> _Your task_: The lines to be copied are those below that contain "none".

□ □ □ □ □ □ □

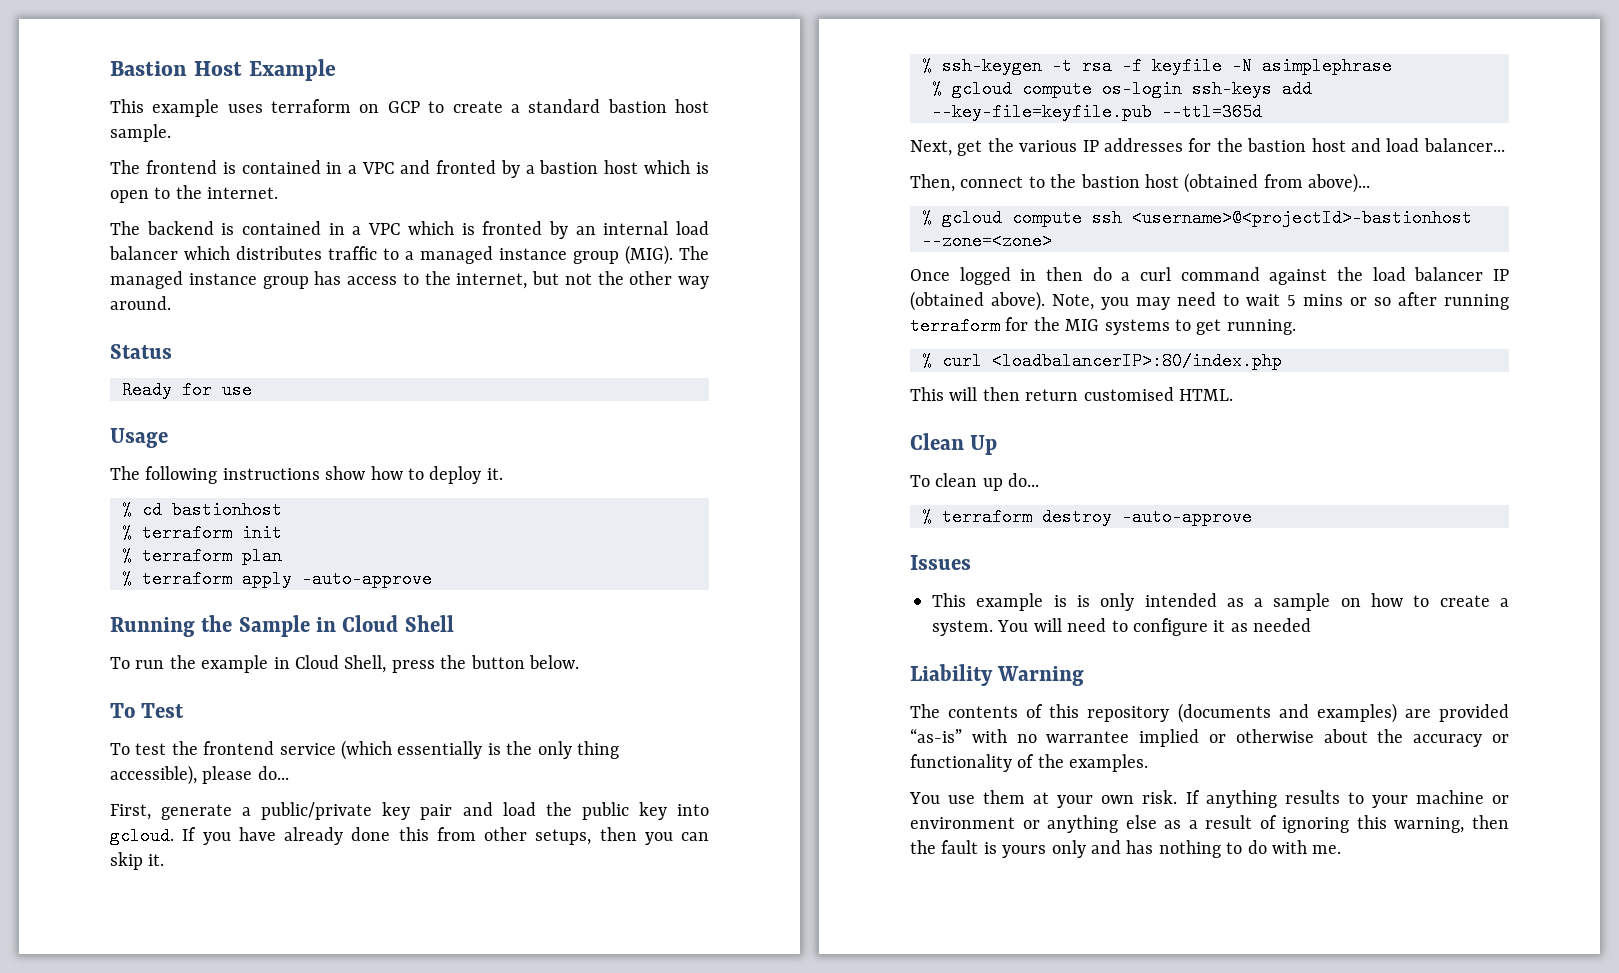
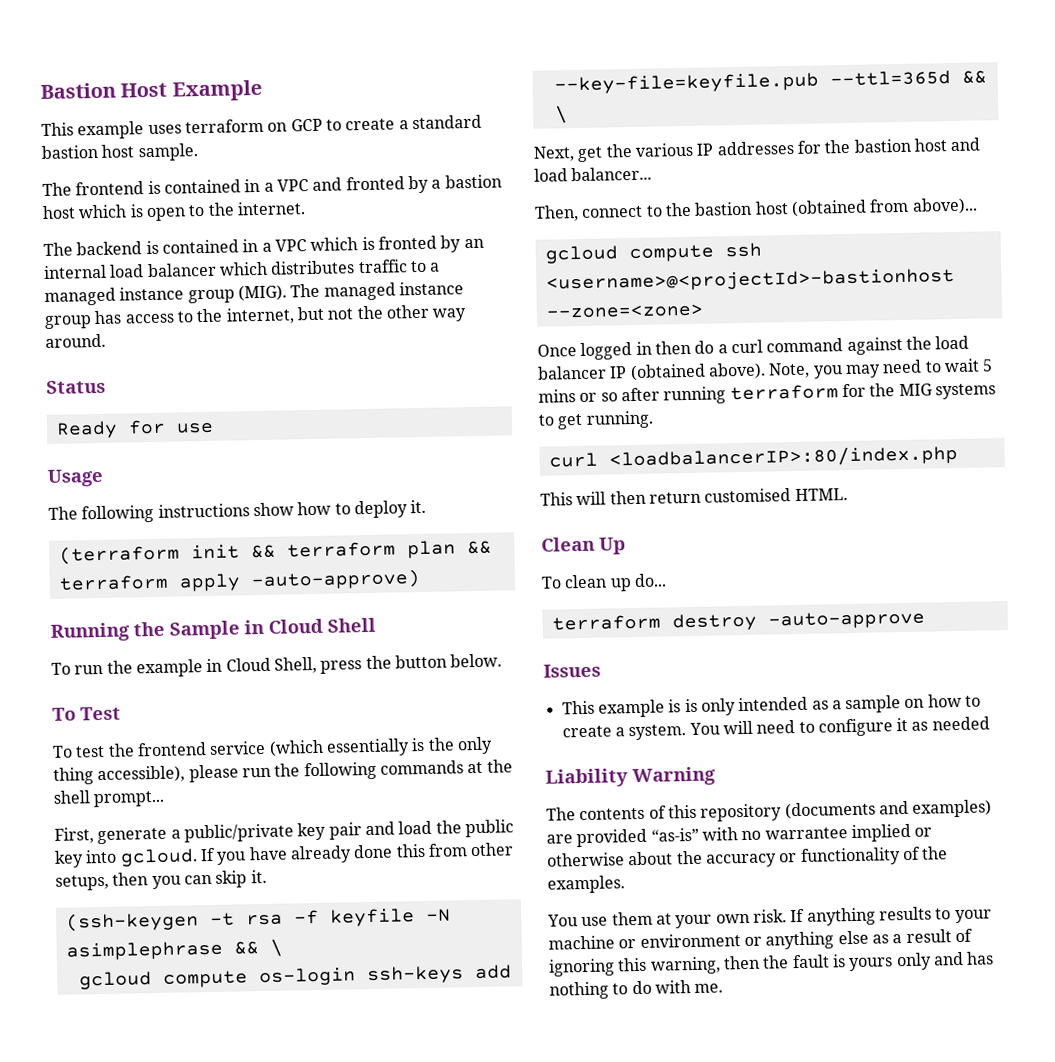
[122,501,282,519] [122,524,232,542] % cd bastionhost // % terraform -> [58,544,180,565] (terraform
[122,547,132,565] // % -> [250,544,276,559] &&
[122,570,132,588] // % -> [466,540,492,555] &&
[302,570,432,588] -auto-approve -> [250,569,421,591] -auto-approve)
[257,766,289,780] do... -> [241,759,513,781] [53,790,166,808] run the following commands at the shell prompt...
[922,57,1042,75] % ssh-keygen -> [65,911,199,932] (ssh-keygen
[932,80,942,98] // % -> [233,938,283,957] && \ //
(1262, 112) none -> [961,70,987,84] [554,105,568,124] && \
[922,209,932,227] % -> (978, 206) none
[922,352,932,370] % -> (654, 419) none
[922,508,932,526] % -> (667, 580) none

□ □ □ □ □ □ □

> _Result_:
(1262, 112) none -> [961,70,987,84] [554,105,568,124] && \
[922,209,932,227] % -> (978, 206) none
[922,352,932,370] % -> (654, 419) none
[922,508,932,526] % -> (667, 580) none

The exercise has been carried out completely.